Der Mietenspiegel basiert zum einen auf einem Wohnlagenverzeichnis aller Straßen der Stadt und unterscheidet „ gute“ von „normalen“ Wohnlagen. Für beide Wohnlagen werden dann ein Mittelwert und Spannen der Mieten dargestellt. Unterschieden wird zudem nach Ausstattungsmerkmalen und Baualter. Zuletzt wurde der Mietenspiegel 2013 erhoben. In normaler Wohnlage betrug die Nettokaltmiete ohne Heizung und Betriebskosten in großen Neubauwohnungen demnach zwischen 8,33 und 11,07 Euro pro Quadratmeter. (Im Internet: www.mietenspiegel.hamburg.de ) Die Höhe der so erfassten Mieten basiert eben auf einer Stichprobe von Wohnungen, bei denen es in den vergangenen vier Jahren einen Mietwechsel oder eine neue Miethöhe gegeben hat.

Extreme Ausreißer nach oben oder unten werden aber nicht erfasst, wie Mieterverein-Geschäftsführer Chychla erläutert. Vielfach wird der Mietenspiegel kritisiert, weil in ihm nicht auch alte und eher günstige Bestandsmietverhältnisse aufgenommen werden, sondern nur solche, wo es eine Veränderung gegeben hat. Folglich fließen in diesen Vergleich eher teurere Wohnungen ein, sagen die Kritiker. Allerdings gab es bis 2001 auch Zeiten in Hamburg mit sinkenden, neuen Mieten – was sich bei einer anderen Erhebungsart nicht so deutlich im Mietenspiegel abgezeichnet hätte.

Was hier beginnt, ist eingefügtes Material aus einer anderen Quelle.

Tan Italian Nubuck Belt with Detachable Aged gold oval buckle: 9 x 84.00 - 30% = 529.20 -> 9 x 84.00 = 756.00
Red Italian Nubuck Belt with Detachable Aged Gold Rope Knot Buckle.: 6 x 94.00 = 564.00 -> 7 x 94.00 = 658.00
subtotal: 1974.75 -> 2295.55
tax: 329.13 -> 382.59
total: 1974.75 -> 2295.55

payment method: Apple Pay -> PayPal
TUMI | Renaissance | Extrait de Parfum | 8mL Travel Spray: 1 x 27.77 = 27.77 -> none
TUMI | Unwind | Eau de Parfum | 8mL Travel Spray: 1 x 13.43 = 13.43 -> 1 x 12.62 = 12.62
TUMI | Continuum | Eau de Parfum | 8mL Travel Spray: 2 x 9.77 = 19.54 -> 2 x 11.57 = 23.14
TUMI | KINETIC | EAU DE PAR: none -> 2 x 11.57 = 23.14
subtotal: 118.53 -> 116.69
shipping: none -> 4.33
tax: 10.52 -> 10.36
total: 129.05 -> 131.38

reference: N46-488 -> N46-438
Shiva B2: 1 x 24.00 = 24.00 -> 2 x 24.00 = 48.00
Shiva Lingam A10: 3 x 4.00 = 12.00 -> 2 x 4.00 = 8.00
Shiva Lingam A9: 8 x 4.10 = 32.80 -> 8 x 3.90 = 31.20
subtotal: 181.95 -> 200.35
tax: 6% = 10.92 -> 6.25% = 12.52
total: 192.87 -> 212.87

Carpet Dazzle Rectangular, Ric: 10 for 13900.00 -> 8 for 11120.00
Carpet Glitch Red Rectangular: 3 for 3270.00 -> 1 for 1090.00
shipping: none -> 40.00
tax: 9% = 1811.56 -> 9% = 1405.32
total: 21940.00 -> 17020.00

Der Mietenspiegel ist bisher ein Mittel, um bei Mieterhöhungen einen Vergleichswert zu bekommen. Eine Erhöhung ist unter einigen Voraussetzungen nur möglich, wenn sie nicht über der ortsüblichen Miete liegt. Was ortsüblich ist, lässt sich aber für einen betroffenen Mieter nur schwer darstellen, wenn es keinen Mietenspiegel gibt. Etwa durch ein teures Gutachten. Künftig kann der Mietspiegel aber auch für die neue Mietpreisbremse gelten, die der Bund als Gesetz beschlossen hat. Bundesländer und Kommunen können danach von Juni an Gebiete mit „angespanntem Wohnungsmarkt“ festlegen.

Dort darf dann auch bei einer Wiedervermietung einer Wohnung die neue Miete nicht mehr als zehn Prozent über der ortsüblichen Miete liegen. Während der Mieterverein dieses Mittel für geeignet hält, um die besonders drastischen Erhöhungen nach Mieterwechseln einzudämmen, warnt der Grundeigentümerverband davor, dass Investoren abgeschreckt würden und am Ende weniger Wohnungen gebaut würden – was den Markt verteuern würde.